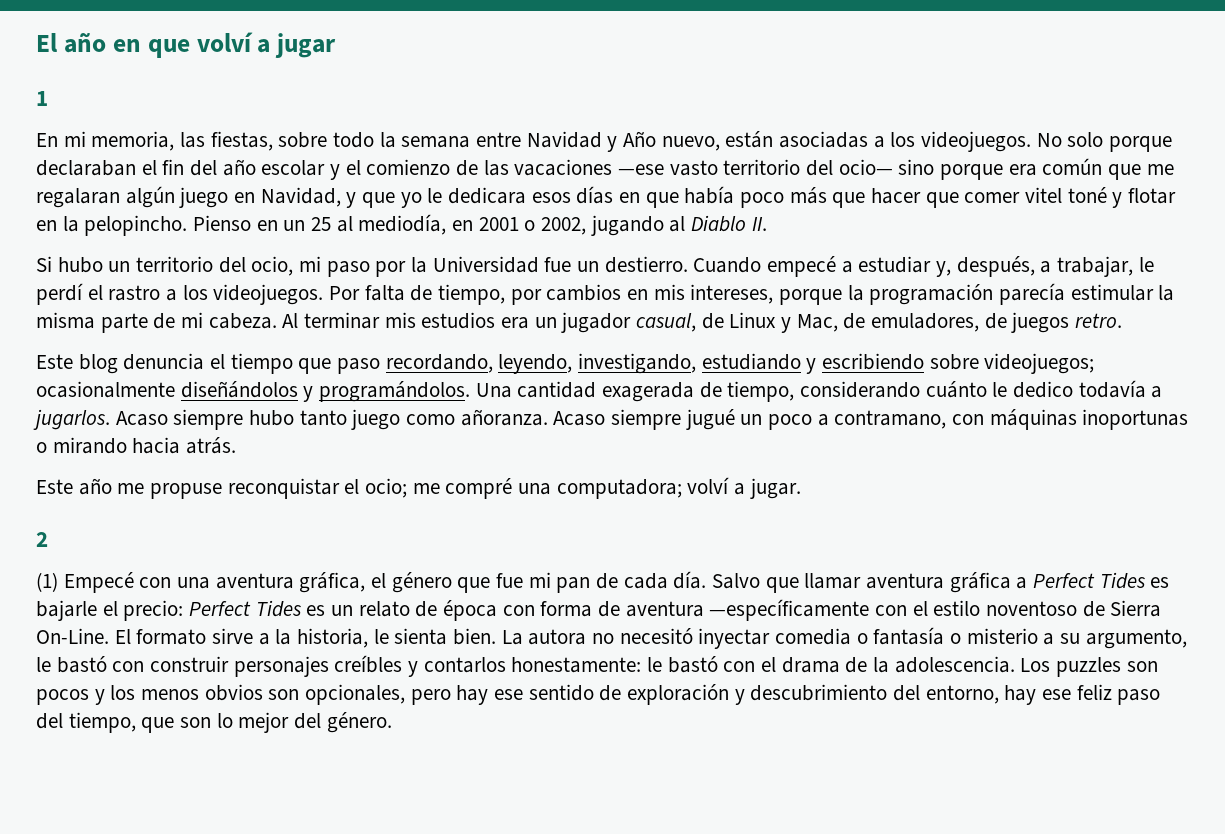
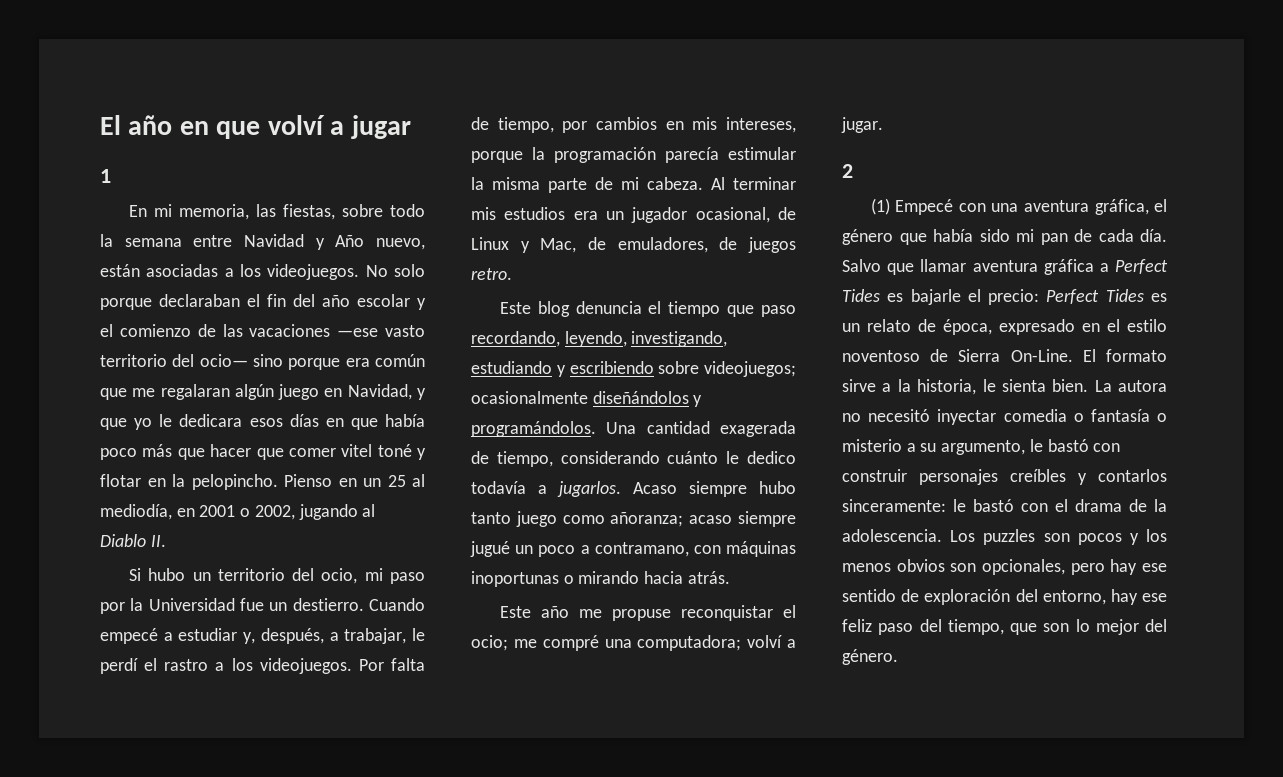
- Al terminar mis estudios era un jugador casual, de Linux y Mac, de emuladores, de juegos retro.
+ Al terminar mis estudios era un jugador ocasional, de Linux y Mac, de emuladores, de juegos retro.
- Acaso siempre hubo tanto juego como añoranza. Acaso siempre jugué un poco a contramano, con máquinas inoportunas o mirando hacia atrás.
+ Acaso siempre hubo tanto juego como añoranza; acaso siempre jugué un poco a contramano, con máquinas inoportunas o mirando hacia atrás.
- (1) Empecé con una aventura gráfica, el género que fue mi pan de cada día.
+ (1) Empecé con una aventura gráfica, el género que había sido mi pan de cada día.
- Salvo que llamar aventura gráfica a Perfect Tides es bajarle el precio: Perfect Tides es un relato de época con forma de aventura —específicamente con el estilo noventoso de Sierra On-Line.
+ Salvo que llamar aventura gráfica a Perfect Tides es bajarle el precio: Perfect Tides es un relato de época, expresado en el estilo noventoso de Sierra On-Line.
- La autora no necesitó inyectar comedia o fantasía o misterio a su argumento, le bastó con construir personajes creíbles y contarlos honestamente: le bastó con el drama de la adolescencia.
+ La autora no necesitó inyectar comedia o fantasía o misterio a su argumento, le bastó con construir personajes creíbles y contarlos sinceramente: le bastó con el drama de la adolescencia.
- Los puzzles son pocos y los menos obvios son opcionales, pero hay ese sentido de exploración y descubrimiento del entorno, hay ese feliz paso del tiempo, que son lo mejor del género.
+ Los puzzles son pocos y los menos obvios son opcionales, pero hay ese sentido de exploración del entorno, hay ese feliz paso del tiempo, que son lo mejor del género.

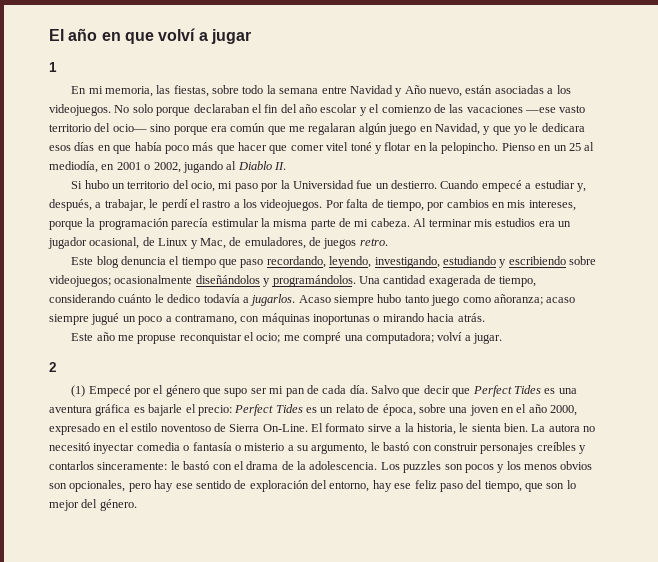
- (1) Empecé con una aventura gráfica, el género que había sido mi pan de cada día.
+ (1) Empecé por el género que supo ser mi pan de cada día.
- Salvo que llamar aventura gráfica a Perfect Tides es bajarle el precio: Perfect Tides es un relato de época, expresado en el estilo noventoso de Sierra On-Line.
+ Salvo que decir que Perfect Tides es una aventura gráfica es bajarle el precio: Perfect Tides es un relato de época, sobre una joven en el año 2000, expresado en el estilo noventoso de Sierra On-Line.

• [ASSIGNMENT] Starting at the line above that holds "con el estilo noventoso de Sierra On-Line.", repeat every line exactly down to and including the line that holds "ser mi pan de cada día.", then stop. Do not carry over any pictures.

• [RESULT OF THIS TASK]
- Salvo que llamar aventura gráfica a Perfect Tides es bajarle el precio: Perfect Tides es un relato de época con forma de aventura —específicamente con el estilo noventoso de Sierra On-Line.
+ Salvo que llamar aventura gráfica a Perfect Tides es bajarle el precio: Perfect Tides es un relato de época, expresado en el estilo noventoso de Sierra On-Line.
- La autora no necesitó inyectar comedia o fantasía o misterio a su argumento, le bastó con construir personajes creíbles y contarlos honestamente: le bastó con el drama de la adolescencia.
+ La autora no necesitó inyectar comedia o fantasía o misterio a su argumento, le bastó con construir personajes creíbles y contarlos sinceramente: le bastó con el drama de la adolescencia.
- Los puzzles son pocos y los menos obvios son opcionales, pero hay ese sentido de exploración y descubrimiento del entorno, hay ese feliz paso del tiempo, que son lo mejor del género.
+ Los puzzles son pocos y los menos obvios son opcionales, pero hay ese sentido de exploración del entorno, hay ese feliz paso del tiempo, que son lo mejor del género.

- (1) Empecé con una aventura gráfica, el género que había sido mi pan de cada día.
+ (1) Empecé por el género que supo ser mi pan de cada día.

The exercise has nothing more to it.